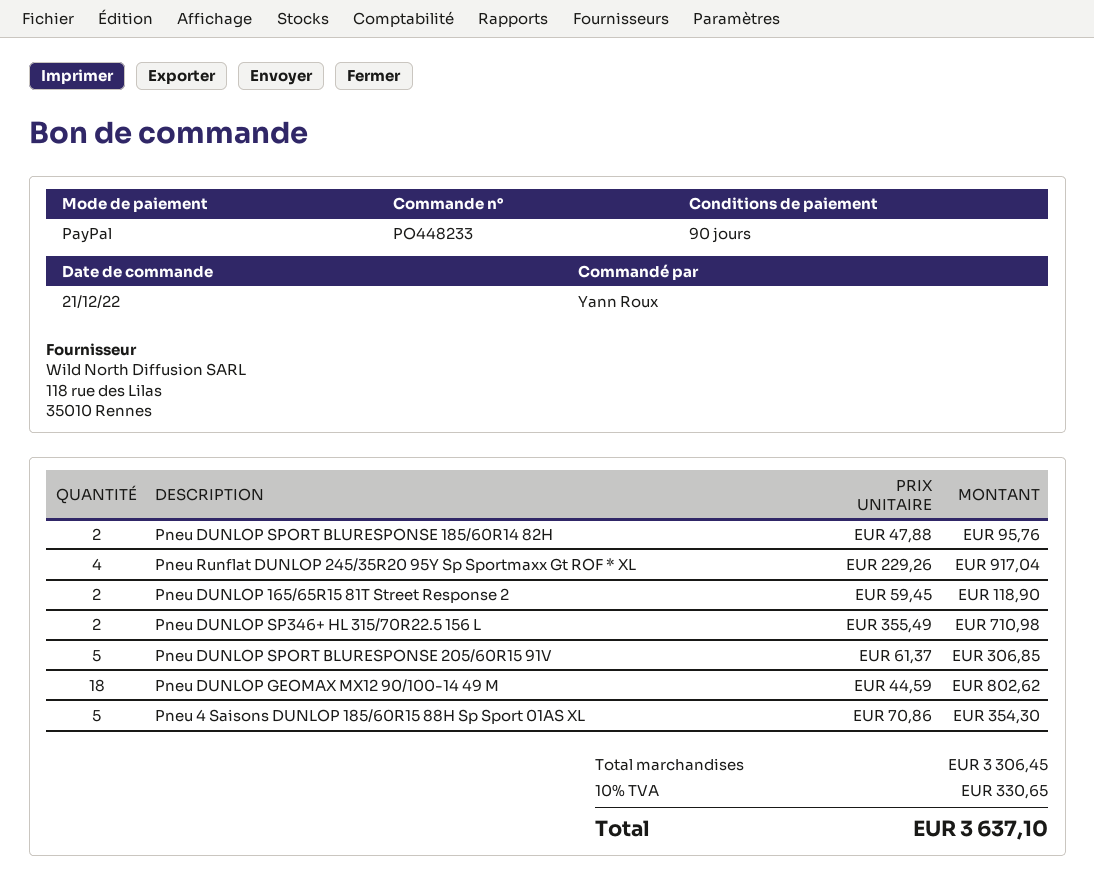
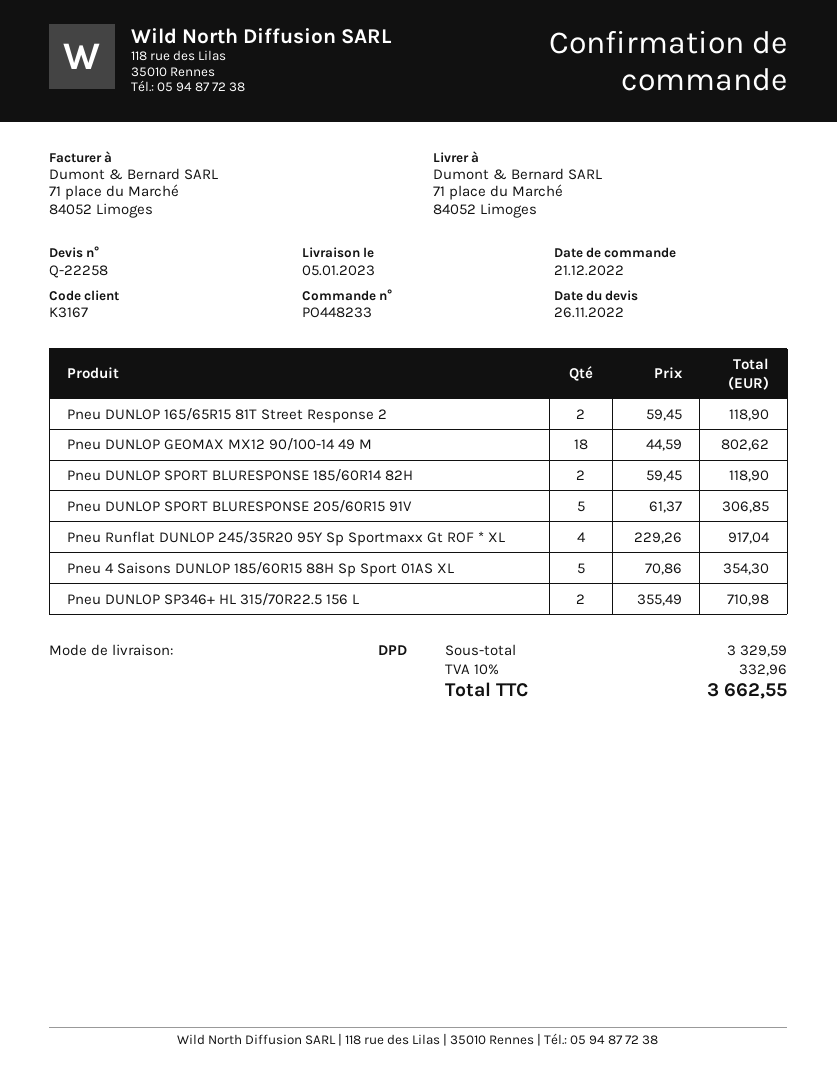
Pneu DUNLOP SPORT BLURESPONSE 185/60R14 82H: 2 x 47.88 = 95.76 -> 2 x 59.45 = 118.90
subtotal: 3306.45 -> 3329.59
tax: 10% = 330.65 -> 10% = 332.96
total: 3637.10 -> 3662.55

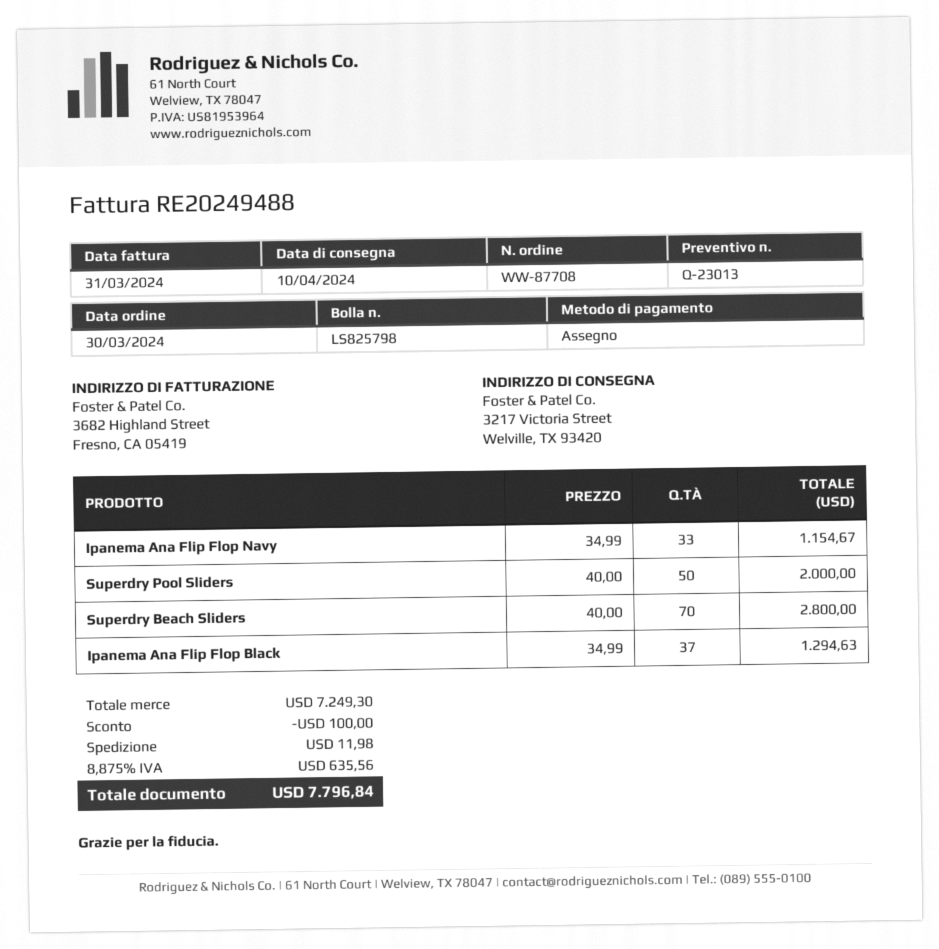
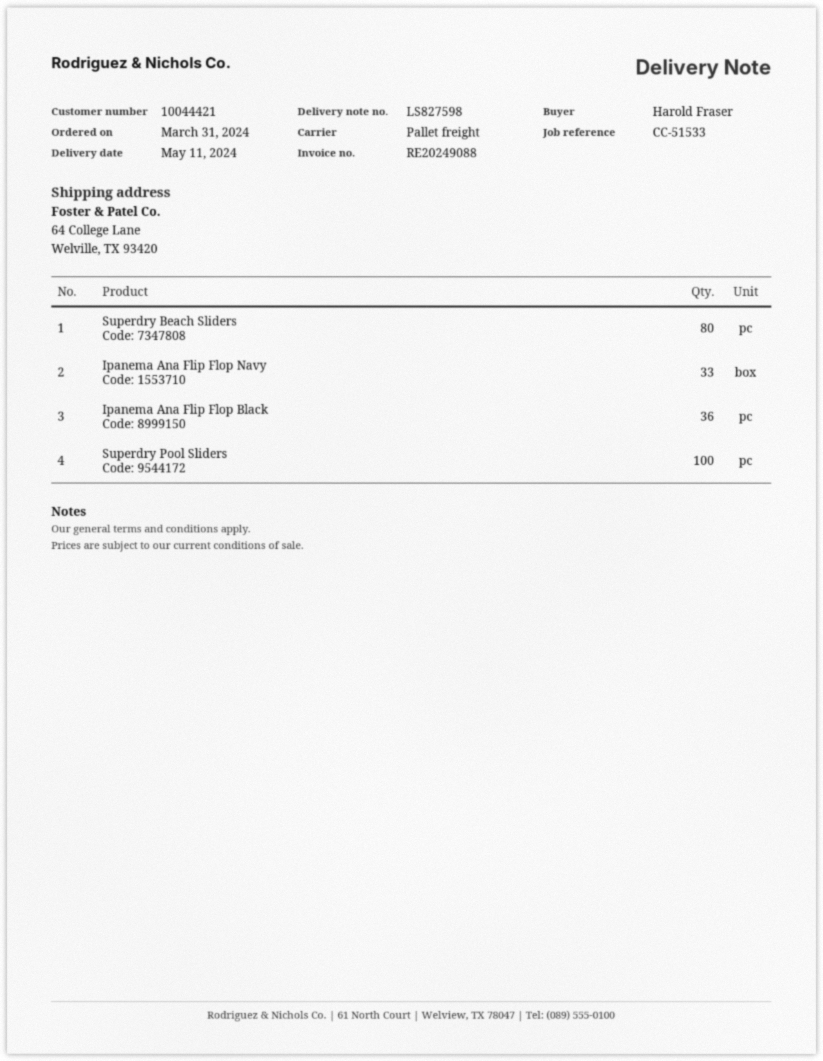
order date: 2024-03-30 -> 2024-03-31
delivery note number: LS825798 -> LS827598
delivery date: 2024-04-10 -> 2024-05-11
invoice number: RE20249488 -> RE20249088
ship to: 3217 Victoria Street, Welville, TX 93420 -> 64 College Lane, Welville, TX 93420
Superdry Pool Sliders: 50 -> 100
Superdry Beach Sliders: 70 -> 80
Ipanema Ana Flip Flop Black: 37 -> 36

■ Work to be completed: Look for the string "date" in the records, and copy every line where it is found.

■ Result of this task:
order date: 2024-03-30 -> 2024-03-31
delivery date: 2024-04-10 -> 2024-05-11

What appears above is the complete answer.